Portland's Blouse hit the hype cycle on a handful of shaded new wave jams, backed by some personnel crossover with Unknown Mortal Orchestra. After a promising 7" with Sub Pop last spring, the band has come back strong for a debut full-length with Captured Tracks. The peppy synths, sugary female vocals, and moody basslines will have you thinking it's 1988 and you just got heartbroken at the prom and are seeking relief via late-night, drug-fueled drive "Into Black".
Rolling Stone once called SMiLE, “the most famous unfinished album in rock & roll history.” So yeah, this is a big deal. With the blessing of (and track assembling from) Brian Wilson and surviving Beach Boys members Mike Love and Al Jardine, the original SMiLE sessions are finally seeing daylight in their originally intended form after 45 years. The two-disc box set brings some closure to the famous "lost" album, which was supposed to follow masterpiece Pet Sounds but instead got scrapped due to the band's internal struggles. Wilson himself gave it a new chapter back in 2004, and now this step is probably the right way to properly finish its story. Layered rich and brilliant, with lovably zany sound effects at every turn, SMiLE's production is right up with the all-time great records, and it stands as perhaps the last true snapshot of an incredibly innovative and sadly conflicted songwriter in full control of his craft.
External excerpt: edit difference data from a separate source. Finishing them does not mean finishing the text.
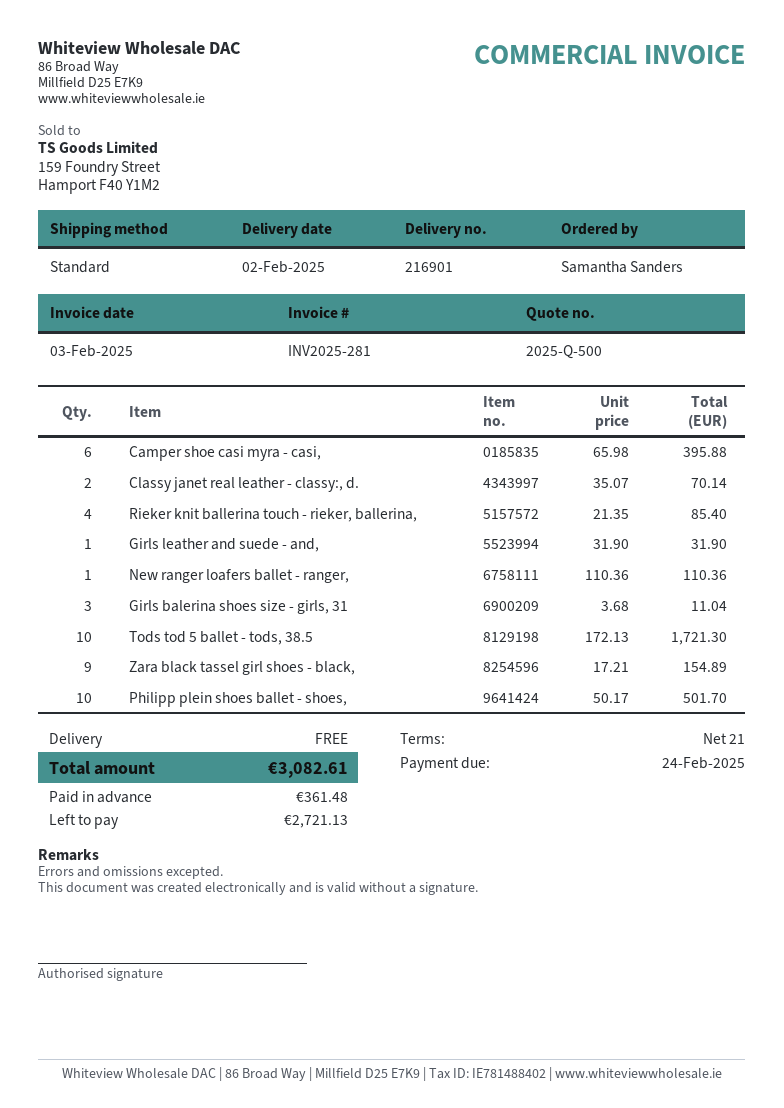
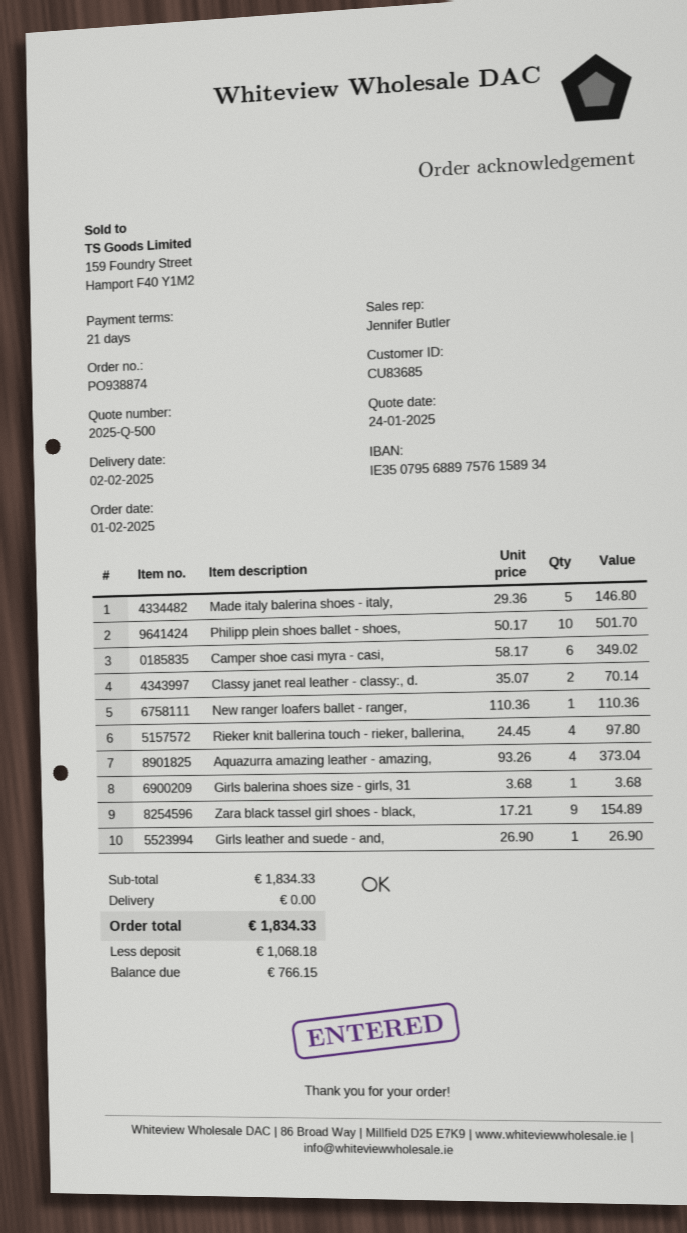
Camper shoe casi myra - casi,: 6 x 65.98 = 395.88 -> 6 x 58.17 = 349.02
Rieker knit ballerina touch - rieker, ballerina,: 4 x 21.35 = 85.40 -> 4 x 24.45 = 97.80
Girls leather and suede - and,: 1 x 31.90 = 31.90 -> 1 x 26.90 = 26.90
Girls balerina shoes size - girls, 31: 3 x 3.68 = 11.04 -> 1 x 3.68 = 3.68
Tods tod 5 ballet - tods, 38.5: 10 x 172.13 = 1721.30 -> none
Made italy balerina shoes - italy,: none -> 5 x 29.36 = 146.80
Aquazurra amazing leather - amazing,: none -> 4 x 93.26 = 373.04
total: 3082.61 -> 1834.33
deposit: 361.48 -> 1068.18
balance: 2721.13 -> 766.15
New Age music in 2011 has been re-contextualized to include the concept of future-fads and technological booms as past-tense. James Ferraro is a pioneer of this sort of post-modern commentary through synthetic, micro-mastery. In a way, Far Side Virtual makes sense of Ferraro's many previous undertakings, and serves as an ideal entry-point for the casual listener, much like releases from Ariel Pink and John Maus have achieved recently. To really dive into this sort of sonic Sim City he's offering here, it's almost easier to let the press release do the talking: "Imagine modern French chamber music remixed by iPod commercials and Macbook sound effects: minimized and deconstructed into chat function sound clips, an email alert blip, a ring tone or Apple Store automated door bells."
Another Captured Tracks release this week, Total Decay finds San Fransisco industrial-gazer Luis Vasquez continuing stride. Last year's self-titled debut LP drew positive comparisons to Joy Division because of its sinister, towering intensity, and that is very much still present here. At 14 minutes, it's like getting hit with bucket of ice water—it can be felt long past its moment of impact.